The present invention relates to an echo canceller comprising two or more adaptive filters for calculating echo estimates, the adaptive filters each having adaptation control mechanisms for applying individual update control criteria
The present invention also relates to a telephone, in particular a mobile telephone, provided with such an echo canceller.
Such an echo canceller is known from an article entitled: “Step-Size Control For Acoustic Echo Cancellation Filters—An Overview”, by A. Mader, et al, Signal Processing 80 (2000), pages 1697-1719. The known echo canceller discloses a parallel arrangement of an adaptive-reference-echo canceller filter and an adaptive-shadow-echo canceller filter. Both filters are adapted similarly, but with different step sizes and the parallel shadow filter is adapted to the loudspeaker enclosure microphone system, such as used in hands-free telephones. The adaptation control mechanism of the shadow filter is arranged such that adaptation is stopped if a remote or loudspeaker signal falls below a predetermined threshold. Furthermore only half or less of the number of coefficients is used for the shadow filter, in comparison to the reference filter. Adaptation control is such that in case of enclosure dislocations the shadow filter is better adjusted to the loudspeaker enclosure microphone echo path than the reference filter.

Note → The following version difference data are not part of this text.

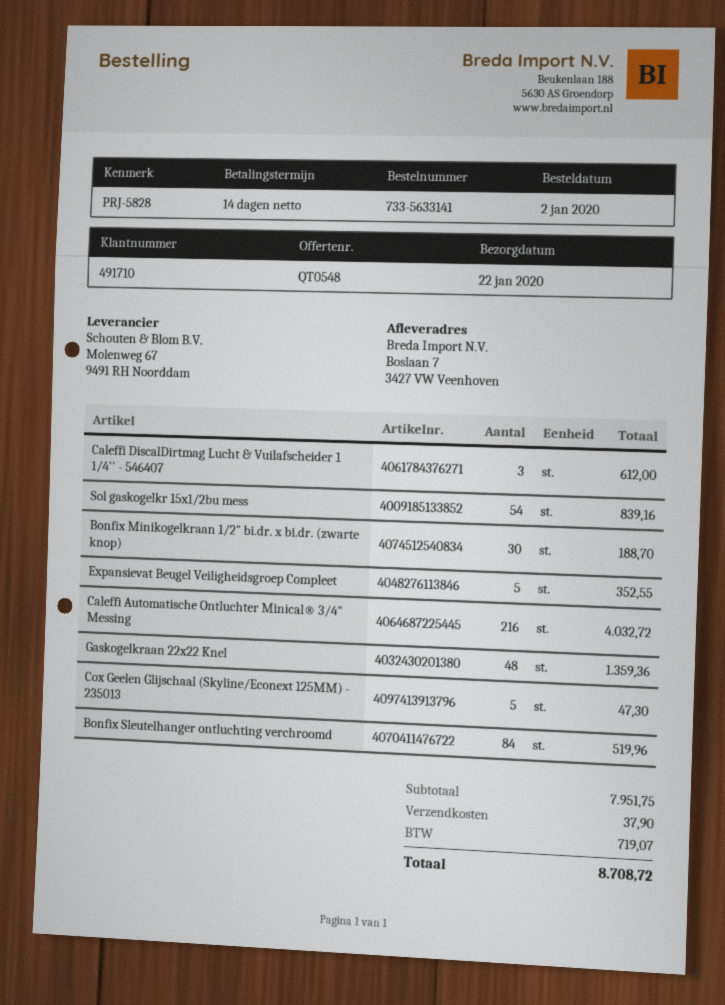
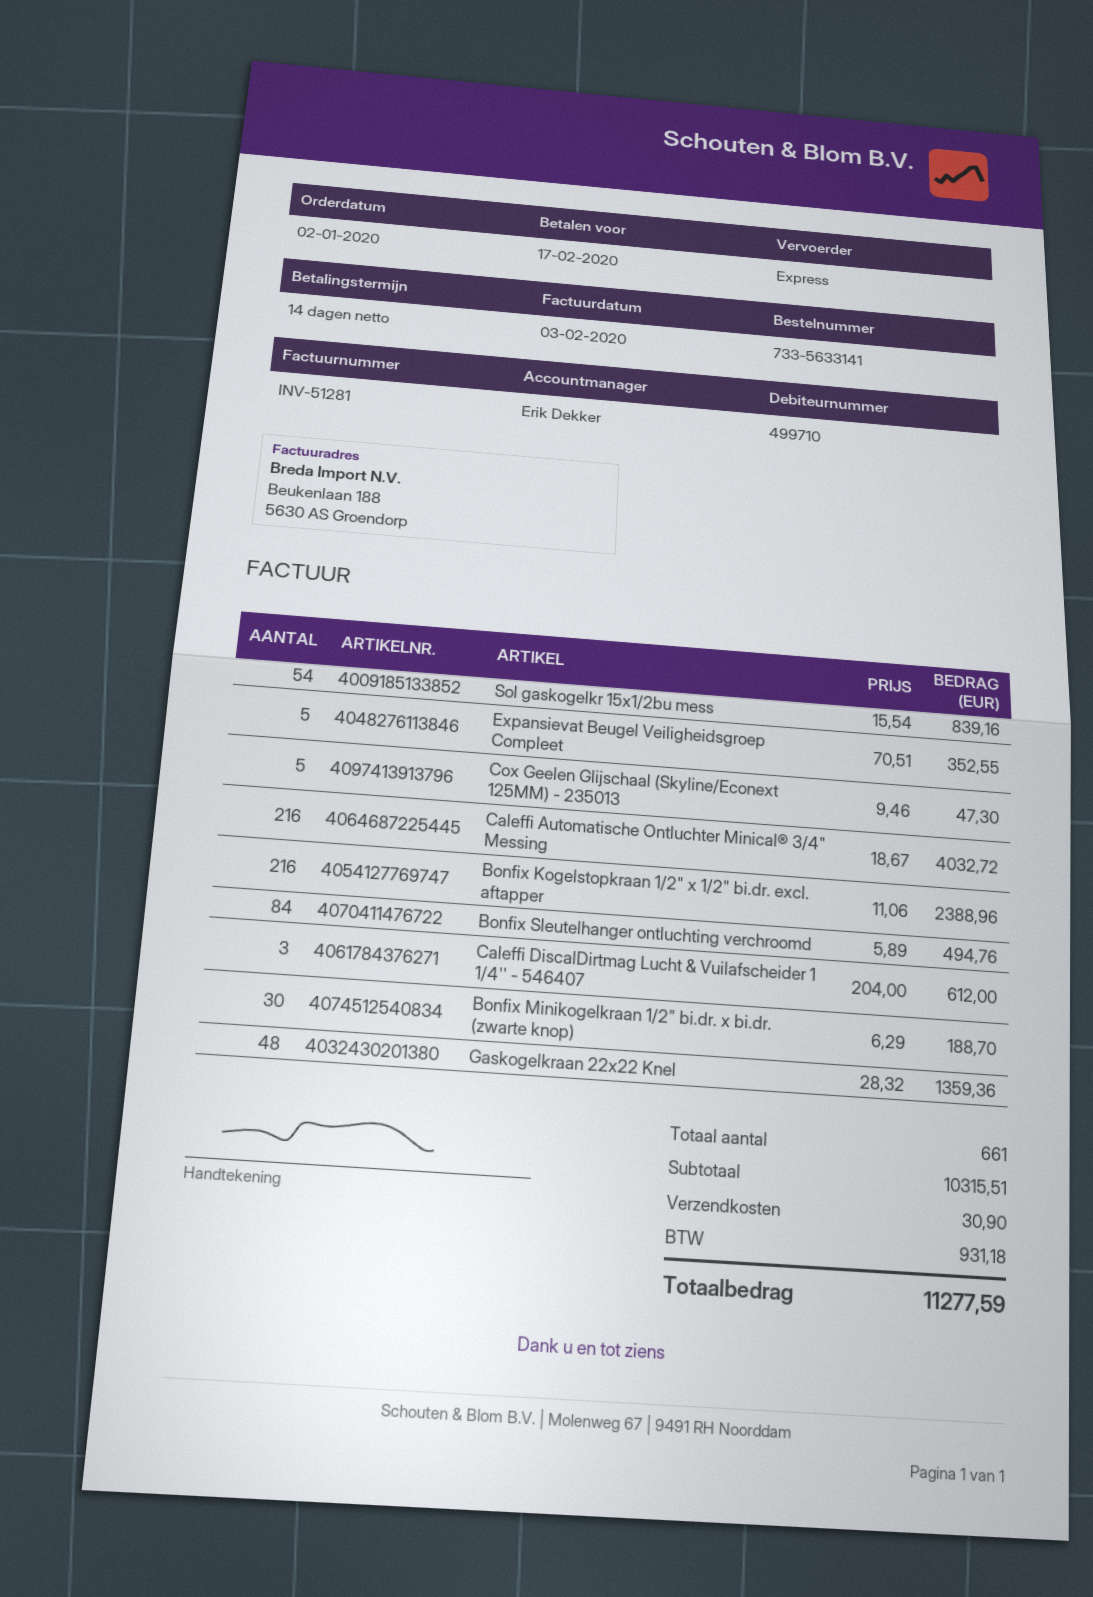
customer number: 491710 -> 499710
Bonfix Sleutelhanger ontluchting verchroomd: 84 for 519.96 -> 84 for 494.76
Bonfix Kogelstopkraan 1/2" x 1/2" bi.dr. excl. aftapper: none -> 216 for 2388.96
subtotal: 7951.75 -> 10315.51
shipping: 37.90 -> 30.90
tax: 719.07 -> 931.18
total: 8708.72 -> 11277.59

It is an object of the present invention to provide a further developed echo canceller which is robust to near end speech, in particular as arising in mobile telephones during hands-free operation.
Thereto in the echo canceller according to the invention at least two of the adaptive filters are arranged in series.
Advantageously the echo canceller according to the invention uses an echo cancelled output signal of the first adaptive filter to further cancel echoes by means of the second or possibly further adaptive filter. This way of peeling off the echoes from a microphone signal results in an improvement of robustness of the echo canceller according to the invention to near end speech, as well as double talk. This favours application of the echo canceller according to the invention in situations of strong echoes in comparison with desired near end speech, as in telephones, possibly equipped with hands-free devices. Each of the adaptive filters may apply its own individualised update time control strategies, which may dependent for instance on the expected kind of echo, such as the echo signal strength given the applications concerned.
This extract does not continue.